## Requirement
Could you restate word for word every line from the one containing "customer number: K7171 -> K1771" to the end of the records, and nothing else?

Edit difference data

————————

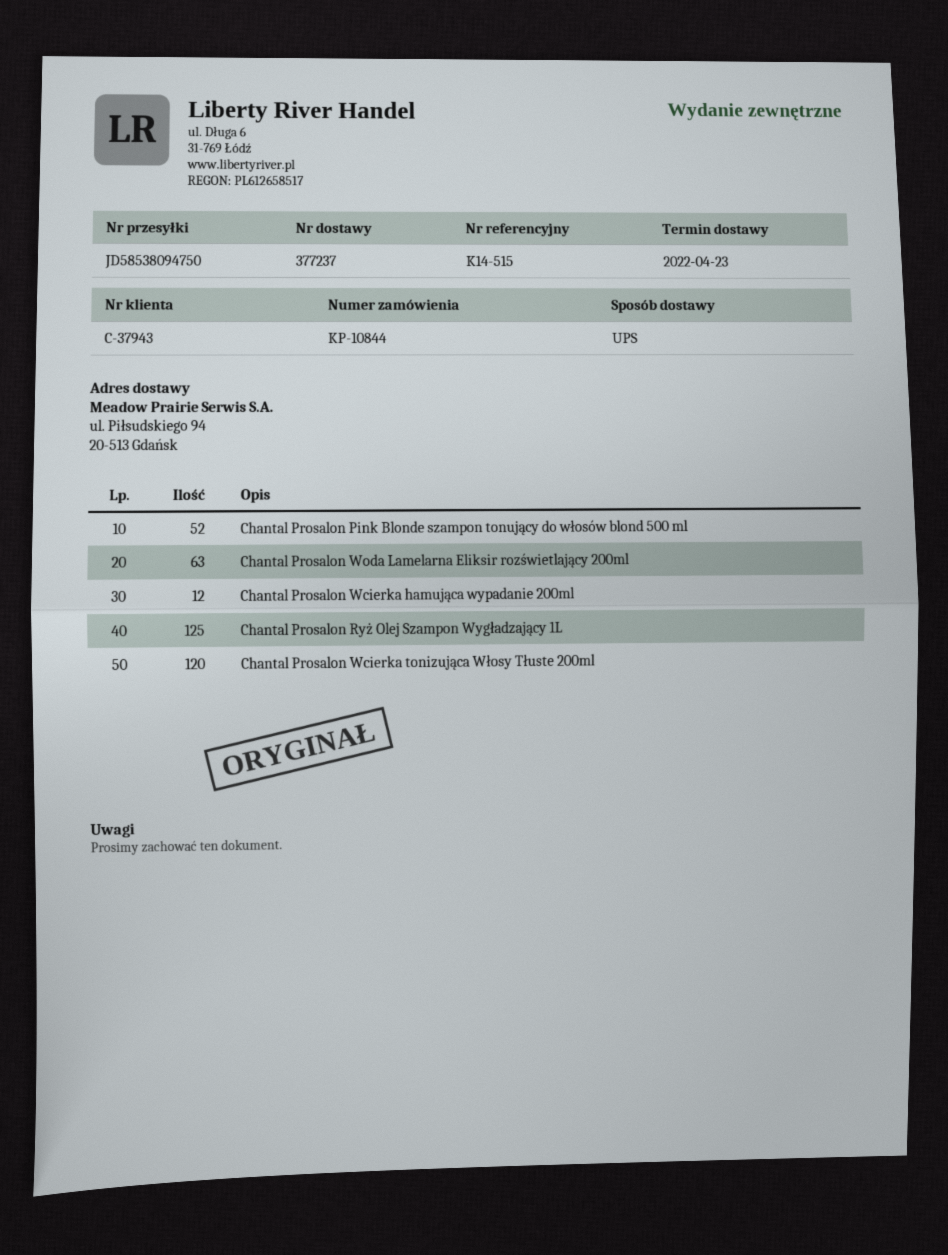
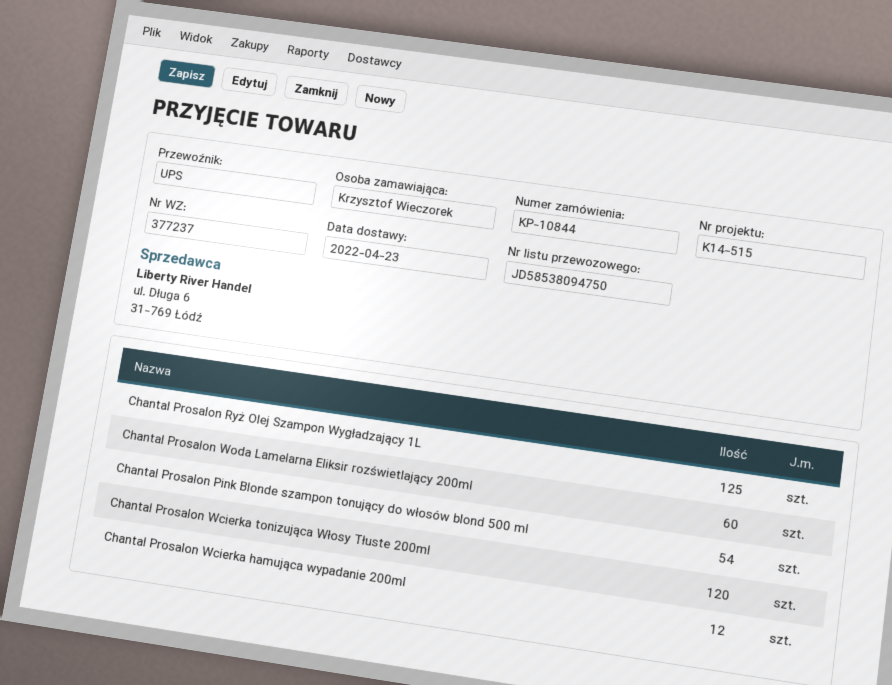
Chantal Prosalon Pink Blonde szampon tonujący do włosów blond 500 ml: 52 -> 54
Chantal Prosalon Woda Lamelarna Eliksir rozświetlający 200ml: 63 -> 60

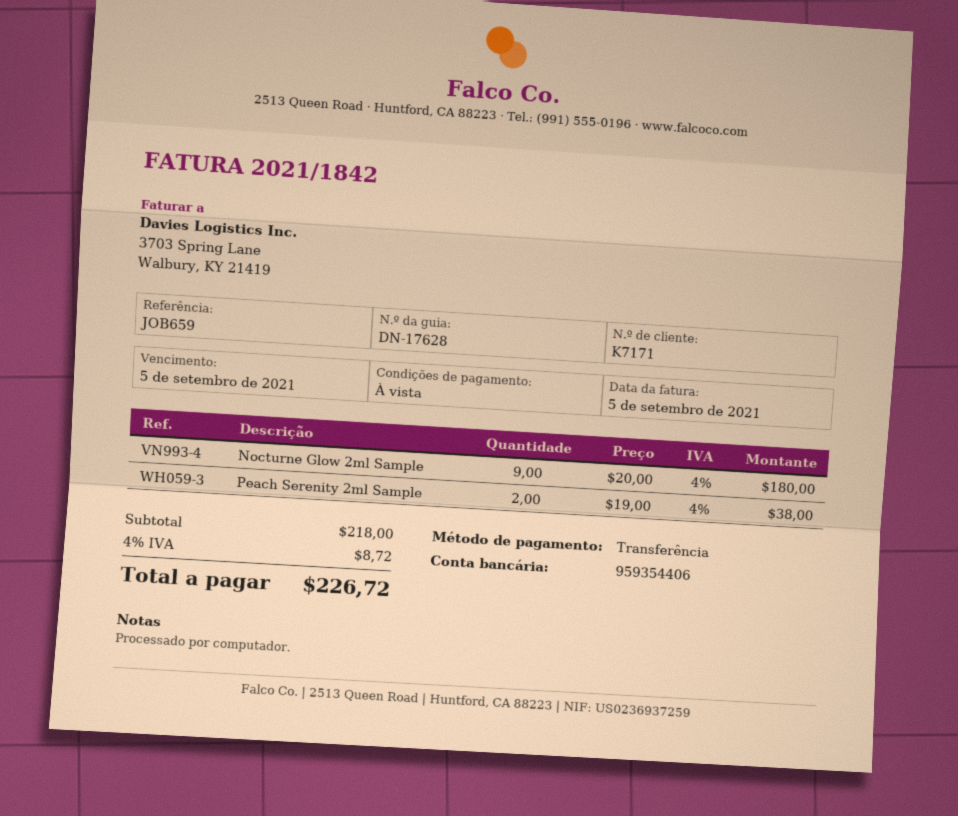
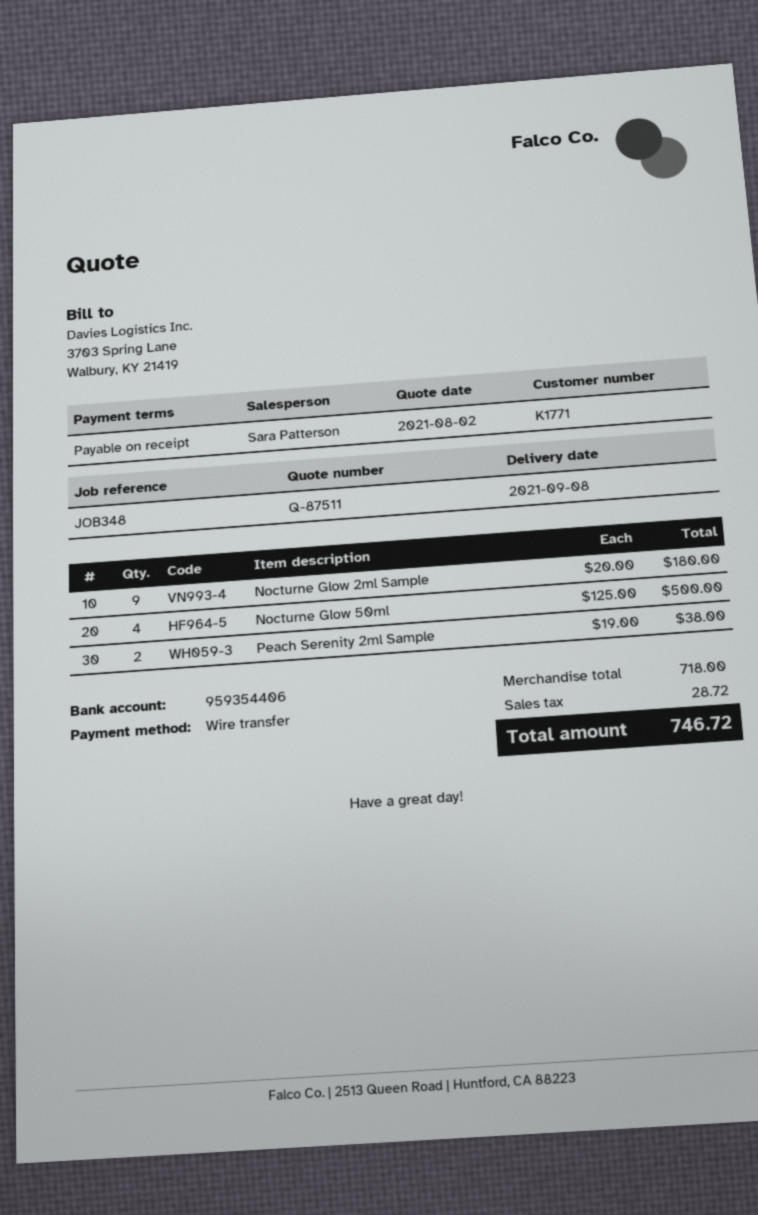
customer number: K7171 -> K1771
reference: JOB659 -> JOB348
Nocturne Glow 50ml: none -> 4 x 125.00 = 500.00
subtotal: 218.00 -> 718.00
tax: 8.72 -> 28.72
total: 226.72 -> 746.72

————————

## Answer space
customer number: K7171 -> K1771
reference: JOB659 -> JOB348
Nocturne Glow 50ml: none -> 4 x 125.00 = 500.00
subtotal: 218.00 -> 718.00
tax: 8.72 -> 28.72
total: 226.72 -> 746.72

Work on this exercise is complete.